Where find point $M$ on diagonal of cuboid $ABCDPQRS$ such that the sum $MA+MD$ is minimal? Let a rectangular cuboid of bases $ABCD$ i $PQRS$ such that $AB=1 , BC=2 , AP=3$ . How find on the diagonal $BS$ of the cuboid a point $M$ such that the sum $MA+MD$ is minimal?

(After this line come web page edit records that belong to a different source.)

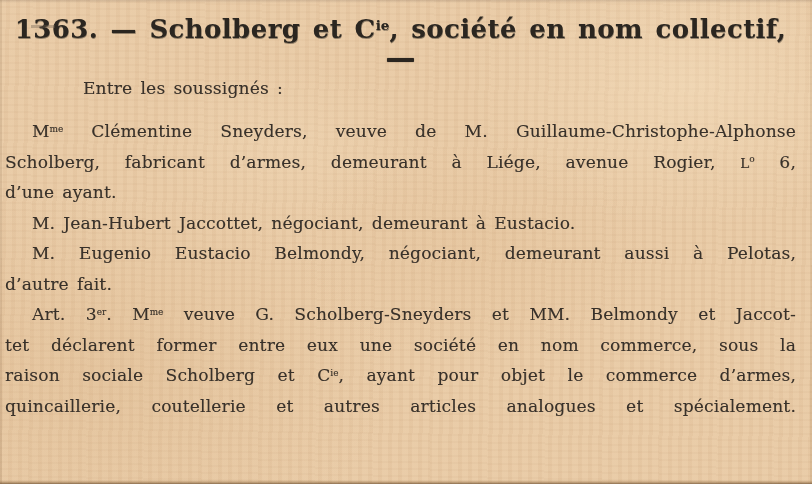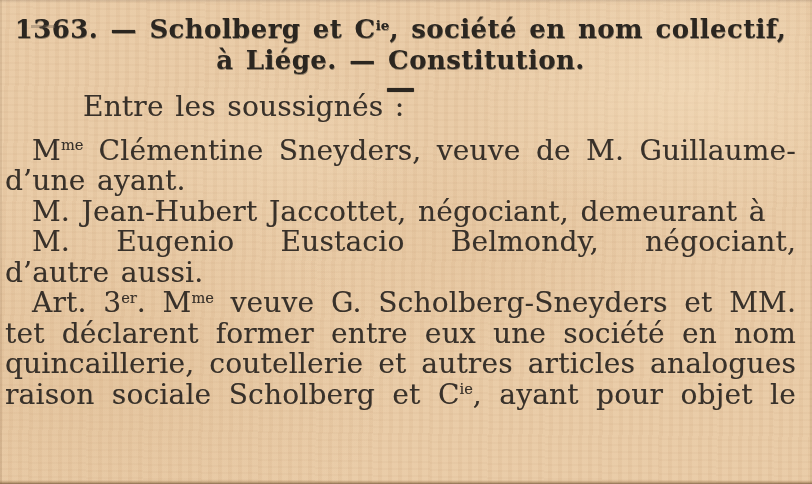"à Liége. — Constitution." div.line { html: <div><span>à Liége. — Constitution.</span></div> -> none }
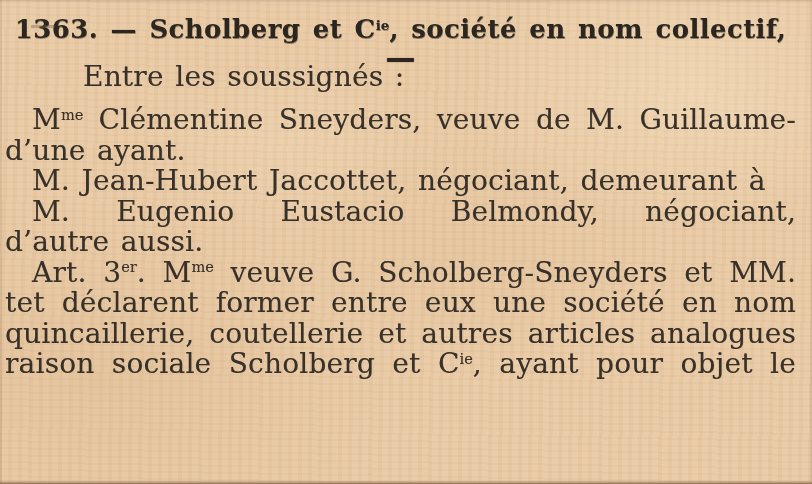"Entre les soussignés :" .body-text { font-size: 28px -> 17px; margin-top: none -> 11px }
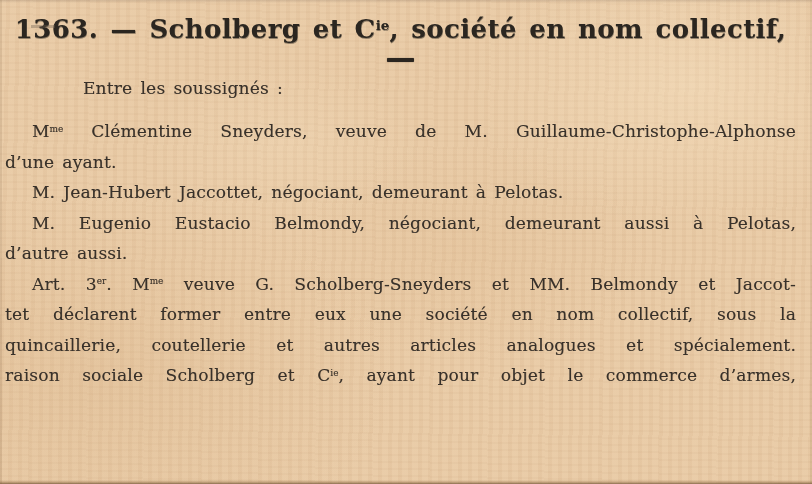"Scholberg, fabricant d’armes, demeurant" div.line { html: none -> <div><span>Scholberg, fabricant d’armes, demeurant à Liége, avenue Rogier, </span><span>L</span><span>o</span><span> 6,</span></div> }
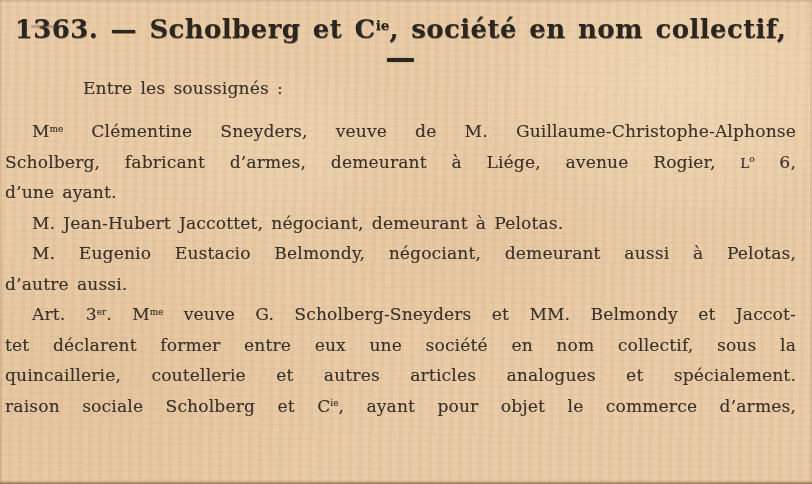"M. Jean-Hubert Jaccottet, négociant," span { text: Pelotas -> Eustacio }
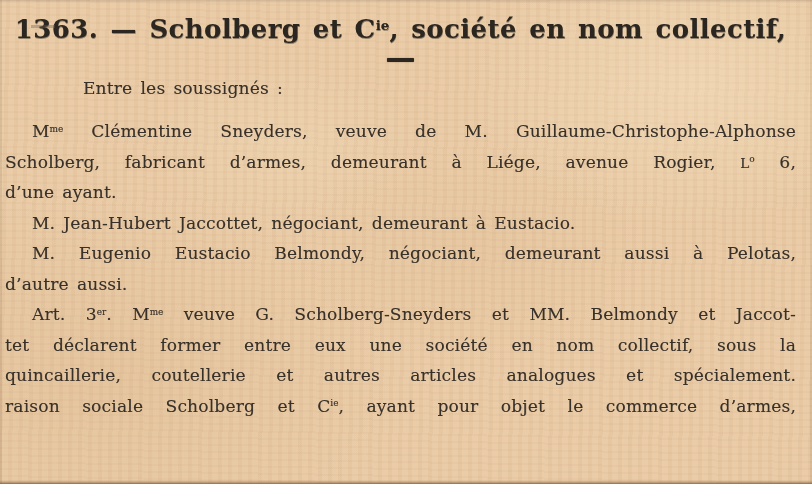"d’autre aussi." span { text: aussi -> fait }
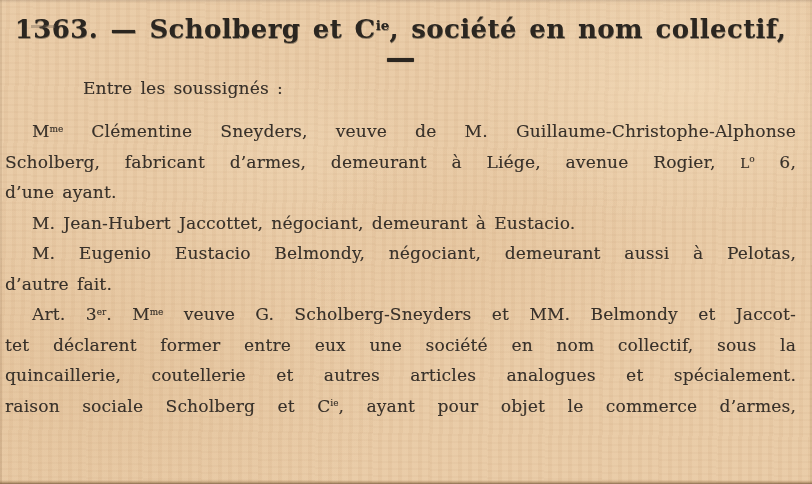"tet déclarent former entre eux" span { text: collectif -> commerce }
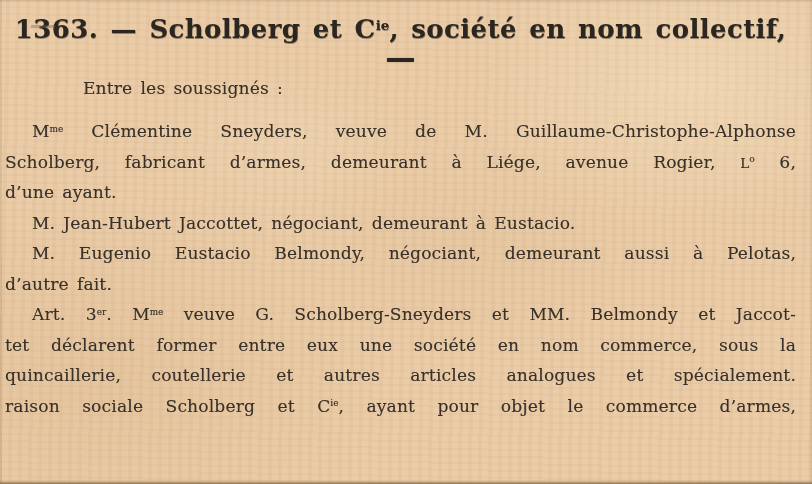"quincaillerie, coutellerie et autres" div.line { order: before "raison sociale Scholberg et Cie," -> after "raison sociale Scholberg et Cie," }
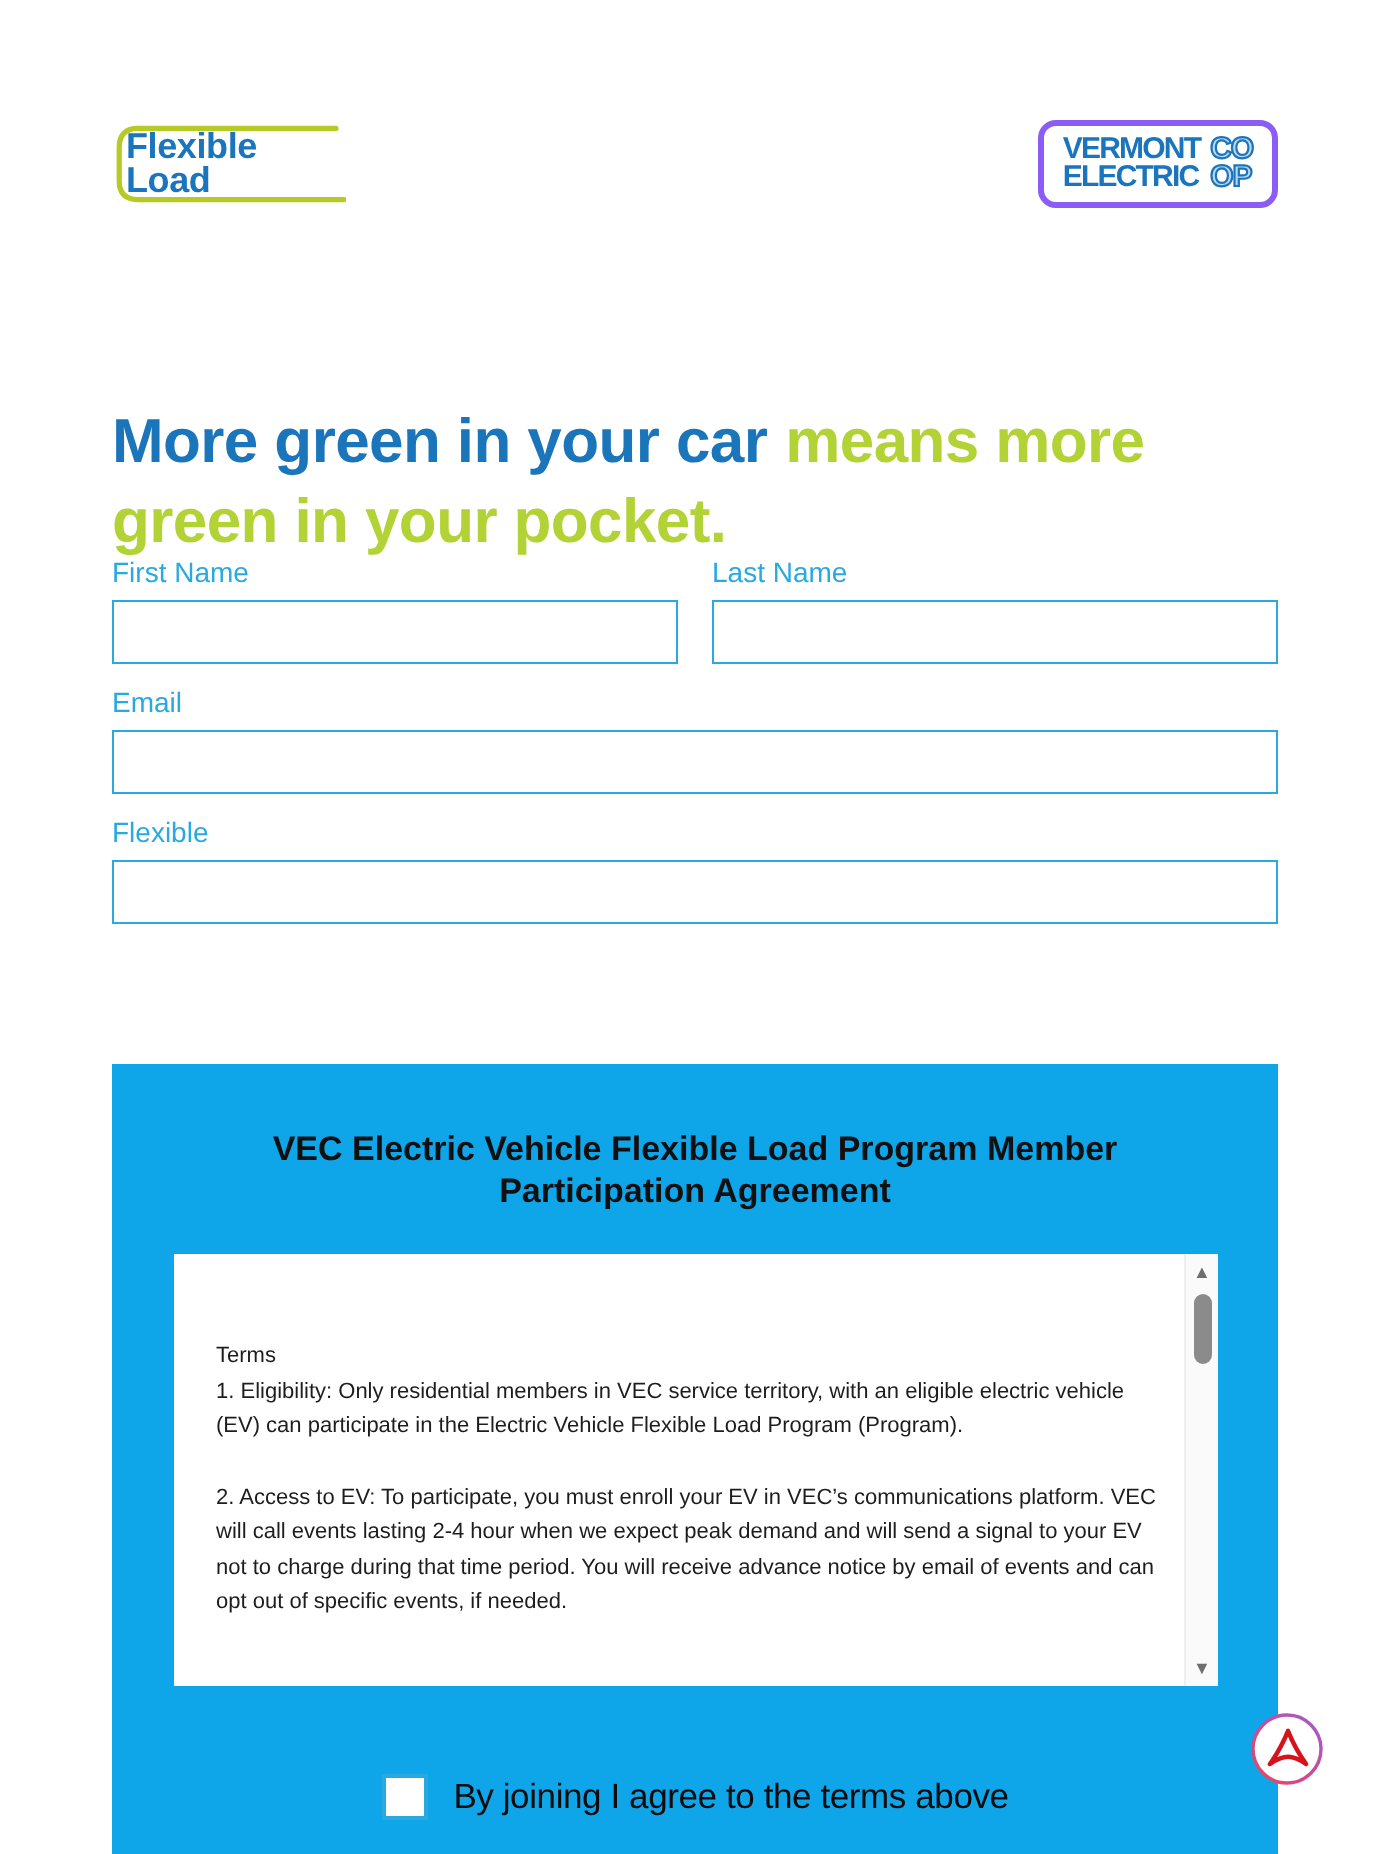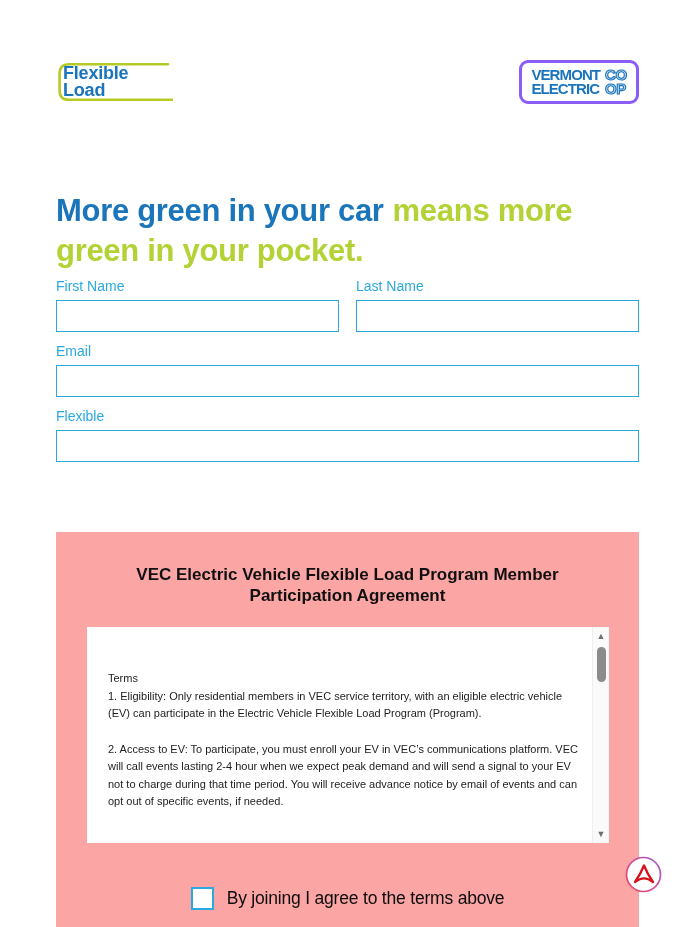"More green in your car" .headline { top: 170px -> 180px }
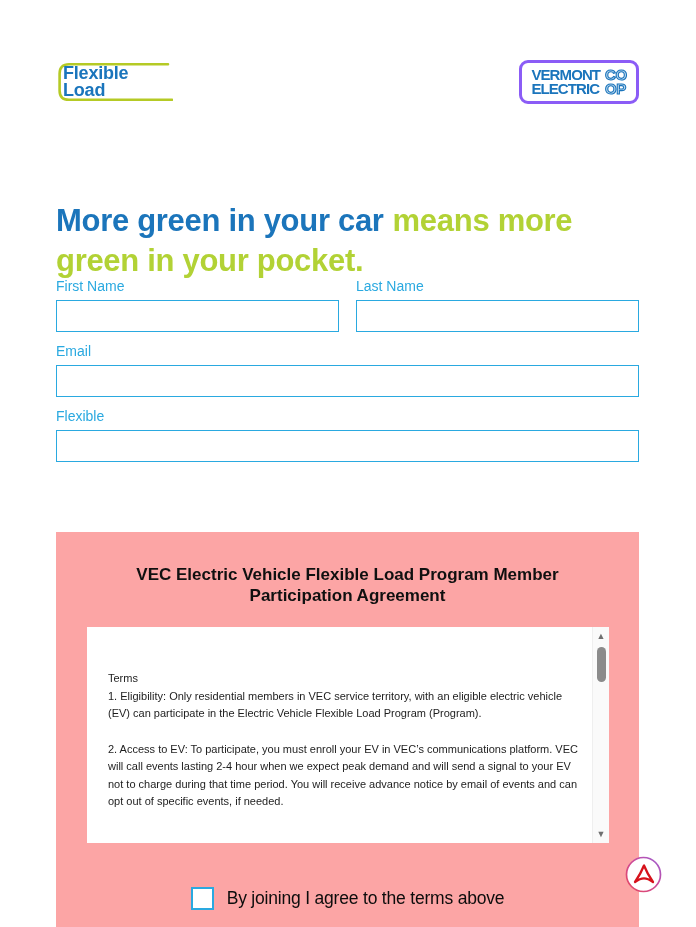"VEC Electric Vehicle Flexible Load" .panel { background: #fca5a5 -> #0ea5e9 }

 A: Let $A = (0,0,0)$, $B = (1,0,0)$, $C = (1,2,0)$, $R = (1,2,3)$, $D = (0,2,0)$, $P = (0,0,3)$, $Q = (1,0,3)$, $S = (0,2,3)$. Point $M$ can be expressed as: $t(1,0,0) + (1-t)(0,2,3) = (t,2-2t,3-3t)$, $t \in [0,1]$. Thus: $MA + MD = \sqrt{(t-0)^2 +(2-2t-0)^2 + (3-3t-0)^2} + \sqrt{(t-0)^2 +(2-2t-2)^2 + (3-3t-0)^2} = \sqrt{t^2 + 13(1-t)^2} + \sqrt{5t^2 + 9(1-t)^2} = f(t)$. We can use calculus to find $f_{min}$. You can continue. Once you find critical value $t_0$ which minimizes $f$, then use this same value $t_0$ to find the point $M$.
A: Take some coordinates:
\begin{align*}
A&=(0,0,0) & B&=(1,0,0) & C&=(1,2,0) & D&=(0,2,0) \\
P&=(0,0,3) & Q&=(1,0,3) & R&=(1,2,3) & S&=(0,2,3)
\end{align*}
Now you are looking for a point
$$M=B+\lambda(S-B)=(1-\lambda)B + \lambda S=(1-\lambda,2\lambda,3\lambda)$$
which minimizes
\begin{align*}
f&=\lVert M-A\rVert+\lVert M-D\rVert\\&=
\sqrt{(1-\lambda)^2+(2\lambda)^2+(3\lambda)^2}
+\sqrt{(1-\lambda)^2+(2-2\lambda)^2+(3\lambda)^2}
\end{align*}
in the domain $\lambda\in[0,1]$. You can differentiate to find extrema:
$$\frac{\mathrm df}{\mathrm d\lambda}=
\frac{14 \, \lambda - 1}{\sqrt{{\left(\lambda - 1\right)}^{2} + 13 \, \lambda^{2}}} + \frac{14 \, \lambda - 5}{\sqrt{5 \, {\left(\lambda - 1\right)}^{2} + 9 \, \lambda^{2}}}$$
Setting that to zero will yield
$$\lambda=\frac{3\sqrt{65} - 5}{112}$$
So your optimum is at
$$M=\left(\frac{117 - 3\sqrt{65}}{112},
\frac{3\sqrt{65} - 5}{56},
\frac{9\sqrt{65} - 15}{112}\right)$$
for the coordinates I chose. If you have different coordinates, the coordinates of $M$ might differ as well, but the linear combination to compute it stays the same.